Giter Site home page Giter Site logo

index-arria-workshop's Introduction

Index IBM/Arria Workshop

Introduction

During this workshop, you'll learn how to assemble and deploy a web application using IBM Cloud APIs and Arria NLG Studio. You'll build an application that takes an investment portfolio and evaluates what it is worth in the current market. This data is then used to produce a report using natural language generation. While the application you're building is about finance, the skills you're learning will work in any industry.

Arria NLG is a company that specialises in improving communication by generating natural language reports from data. When users see facts and figures they need to interpret them. With Arria's NLG technology, applications can generate narratives that explain the data like an expert. Today we will use NLG Studio, Arria's web based UI for building NLG systems. Studio makes the best of Arria’s technology available in one robust, easy-to-use tool set. Both developers and non-developers can access the proven rules-based linguistic capabilities and software architecture that Arria uses to build NLG systems for its global clients.

The workshop has three sections:

First you will get an understanding about the Application we are going to build. Next you'll learn how to host the various services that make up the application. Finally, you'll learn how you can expand the narrative using NLG Studio.

When you have finished, you'll know how to:

  • Create financial APIs on IBM Cloud
  • Build and deploy NLG Studio applications that generate text
  • Load and retrieve data from the Investment Portfolio service
  • Analyse the portfolio's value using the Instrument Analytics service
  • Generate narratives from the portfolio data with your NLG Studio API
  • Chain these API calls together to make a node web app
  • Deploy the application on IBM Cloud

Prerequisites

The Application

Before you start coding, we're going to show you the Application that you will build up.

Steps

  1. What Does It Do?
  2. Try It
  3. What is the Architecture?

1. What Does It Do?

In this tutorial you will build a web application that reports on the value of people's investment portfolios.
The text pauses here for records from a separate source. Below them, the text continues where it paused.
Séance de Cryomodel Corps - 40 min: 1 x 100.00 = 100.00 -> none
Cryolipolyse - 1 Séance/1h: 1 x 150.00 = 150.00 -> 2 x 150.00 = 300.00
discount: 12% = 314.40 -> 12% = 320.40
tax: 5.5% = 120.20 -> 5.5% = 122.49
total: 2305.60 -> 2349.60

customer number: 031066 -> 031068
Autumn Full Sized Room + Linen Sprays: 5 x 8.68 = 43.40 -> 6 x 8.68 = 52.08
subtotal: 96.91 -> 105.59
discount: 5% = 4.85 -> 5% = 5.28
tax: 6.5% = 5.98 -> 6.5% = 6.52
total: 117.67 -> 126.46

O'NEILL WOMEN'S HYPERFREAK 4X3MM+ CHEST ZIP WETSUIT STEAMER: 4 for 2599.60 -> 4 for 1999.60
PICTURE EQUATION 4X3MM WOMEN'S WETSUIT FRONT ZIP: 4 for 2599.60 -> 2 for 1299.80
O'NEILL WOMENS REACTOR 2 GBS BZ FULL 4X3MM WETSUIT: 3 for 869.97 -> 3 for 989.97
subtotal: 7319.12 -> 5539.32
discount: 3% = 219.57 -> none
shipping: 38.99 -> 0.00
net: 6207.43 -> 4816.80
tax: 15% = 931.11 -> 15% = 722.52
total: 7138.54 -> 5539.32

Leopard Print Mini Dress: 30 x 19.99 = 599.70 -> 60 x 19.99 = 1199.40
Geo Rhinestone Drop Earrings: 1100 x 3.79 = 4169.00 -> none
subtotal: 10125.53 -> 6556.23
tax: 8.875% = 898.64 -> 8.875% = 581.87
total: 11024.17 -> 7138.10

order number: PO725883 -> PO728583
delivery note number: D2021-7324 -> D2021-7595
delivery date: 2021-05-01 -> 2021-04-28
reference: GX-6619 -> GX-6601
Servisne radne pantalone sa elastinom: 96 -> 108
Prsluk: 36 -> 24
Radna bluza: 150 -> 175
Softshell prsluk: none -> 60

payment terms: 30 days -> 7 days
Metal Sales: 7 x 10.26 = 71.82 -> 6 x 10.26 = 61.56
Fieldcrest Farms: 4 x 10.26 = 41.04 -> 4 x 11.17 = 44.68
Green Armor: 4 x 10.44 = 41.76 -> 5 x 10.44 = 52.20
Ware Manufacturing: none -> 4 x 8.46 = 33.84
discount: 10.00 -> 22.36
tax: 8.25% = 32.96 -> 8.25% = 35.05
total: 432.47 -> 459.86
An investment portfolio is a collection of stocks, options, and other holdings in various companies. These companies are referred to as the issuers of each holding. When we describe these issuers we tend to do so by business sector, for example, health care, IT, transport, and so on.

The end application looks like this:

At the top of the screen, a dropdown lets you select one of your investment portfolios. Then you click Submit to analyze the portfolio and generate a report about it.

2. Try It

Let's take the opportunity to try it now. We have hosted the application at:

https://demo-index-arria-app-wb.mybluemix.net/

Test how the application works with the different portfolios and see how the narrative changes with each one.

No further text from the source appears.